Les membres de l'association Aménager sans nuire Portes de Provence sont particulièrement mobilisés contre l'implantation d'une usine sur quatre hectares, entre Mornas et Mondragon. Ils invitent les candidats à se positionner clairement sur ce dossier épineux.
Des nuisances qui inquiètent
Le méthaniseur a pour objectif de transformer des déchets organiques en et de produire de l'énergie verte. Cependant, certains riverains, comme Jean-Paul Deroubaix, craignent pour l'odorat et la valeur de leurs biens. "Je vais perdre la moitié sinon les trois quarts de la valeur de ma maison", déplore-t-il, conscient que les odeurs pourraient ternir les mariages qu'il organise.

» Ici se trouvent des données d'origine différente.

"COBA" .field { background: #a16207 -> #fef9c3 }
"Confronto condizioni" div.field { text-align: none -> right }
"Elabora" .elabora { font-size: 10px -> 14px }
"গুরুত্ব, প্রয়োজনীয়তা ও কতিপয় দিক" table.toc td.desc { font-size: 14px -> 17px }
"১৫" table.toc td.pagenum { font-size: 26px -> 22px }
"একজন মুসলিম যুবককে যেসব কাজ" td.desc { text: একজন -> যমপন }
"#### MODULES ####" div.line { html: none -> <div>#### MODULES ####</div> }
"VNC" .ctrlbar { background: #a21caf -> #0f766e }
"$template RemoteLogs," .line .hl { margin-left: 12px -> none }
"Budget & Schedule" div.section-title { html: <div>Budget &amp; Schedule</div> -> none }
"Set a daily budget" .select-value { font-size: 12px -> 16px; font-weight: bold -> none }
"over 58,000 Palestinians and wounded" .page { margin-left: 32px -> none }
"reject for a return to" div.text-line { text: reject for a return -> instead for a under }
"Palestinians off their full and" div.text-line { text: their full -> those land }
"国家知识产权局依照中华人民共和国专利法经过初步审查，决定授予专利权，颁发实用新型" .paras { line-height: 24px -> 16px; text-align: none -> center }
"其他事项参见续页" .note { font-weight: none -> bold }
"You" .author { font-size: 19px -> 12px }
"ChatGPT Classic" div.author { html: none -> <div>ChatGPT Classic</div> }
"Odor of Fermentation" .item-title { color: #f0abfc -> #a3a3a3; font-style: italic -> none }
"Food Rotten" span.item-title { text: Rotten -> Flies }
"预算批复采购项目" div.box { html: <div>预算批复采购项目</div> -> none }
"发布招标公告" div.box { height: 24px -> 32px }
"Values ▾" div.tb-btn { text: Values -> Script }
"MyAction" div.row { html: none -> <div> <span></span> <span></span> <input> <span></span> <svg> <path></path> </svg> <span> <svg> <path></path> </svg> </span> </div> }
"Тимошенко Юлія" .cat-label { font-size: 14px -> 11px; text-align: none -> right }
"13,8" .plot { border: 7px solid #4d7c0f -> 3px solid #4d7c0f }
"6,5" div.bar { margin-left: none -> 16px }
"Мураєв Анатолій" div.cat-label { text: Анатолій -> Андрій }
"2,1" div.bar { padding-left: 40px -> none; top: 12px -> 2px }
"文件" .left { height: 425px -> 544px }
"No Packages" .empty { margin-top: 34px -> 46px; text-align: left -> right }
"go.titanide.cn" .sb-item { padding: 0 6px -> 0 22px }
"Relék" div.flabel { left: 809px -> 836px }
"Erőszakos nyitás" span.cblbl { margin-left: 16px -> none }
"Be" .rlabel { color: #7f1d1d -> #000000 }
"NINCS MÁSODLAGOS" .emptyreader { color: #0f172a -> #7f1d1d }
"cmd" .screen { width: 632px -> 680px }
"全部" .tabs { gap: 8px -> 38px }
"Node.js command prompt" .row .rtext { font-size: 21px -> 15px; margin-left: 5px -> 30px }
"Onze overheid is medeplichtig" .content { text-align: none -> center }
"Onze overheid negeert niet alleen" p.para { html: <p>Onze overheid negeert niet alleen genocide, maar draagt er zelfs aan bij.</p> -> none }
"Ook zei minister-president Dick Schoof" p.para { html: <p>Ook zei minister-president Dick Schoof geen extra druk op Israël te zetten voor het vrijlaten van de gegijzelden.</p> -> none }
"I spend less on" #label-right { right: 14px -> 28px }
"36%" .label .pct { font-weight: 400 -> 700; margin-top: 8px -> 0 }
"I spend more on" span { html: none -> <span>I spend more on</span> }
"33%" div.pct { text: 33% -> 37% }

Cindy Coq, agricultrice et l'un des porte-paroles du projet, cherche à rassurer. "Nous avons des contraintes et de nombreuses solutions ont été mises en place pour limiter les nuisances", affirme-t-elle. Cofondatrice de la société, elle souligne que les craintes de la population sont entendues mais insiste sur la nécessité de ce type de projet pour l'avenir.
Des candidats pour ou contre ?
La réunion de ce jeudi sera l'occasion pour les candidats de clarifier leur position. Jean-Paul Deroubaix, désillusionné par l'indécision de certains, déclare : "Le rôle d'un politique, c'est de prendre des décisions". À Mornas, deux des trois candidats ne seront pas présents. Gilles Favalier, en raison de liens familiaux avec un porteur de projet, se déportera "par loyauté envers les mornassiens". Julien Dittman, du Rassemblement National, évoque un "manque d'expertise" et se prononce plutôt contre le projet.
La maire sortante, Katy Ricard, présente à la réunion, s'oppose fermement au projet. À Mondragon, Denis Maucci, ancien président de l'association contre le méthaniseur, et Benoît Sanchez qui adopte une position neutre, illustrent la diversité des opinions au sein de cette élection locale. Le résultat des discussions pourrait façonner l'avenir énergétique et environnemental de la région.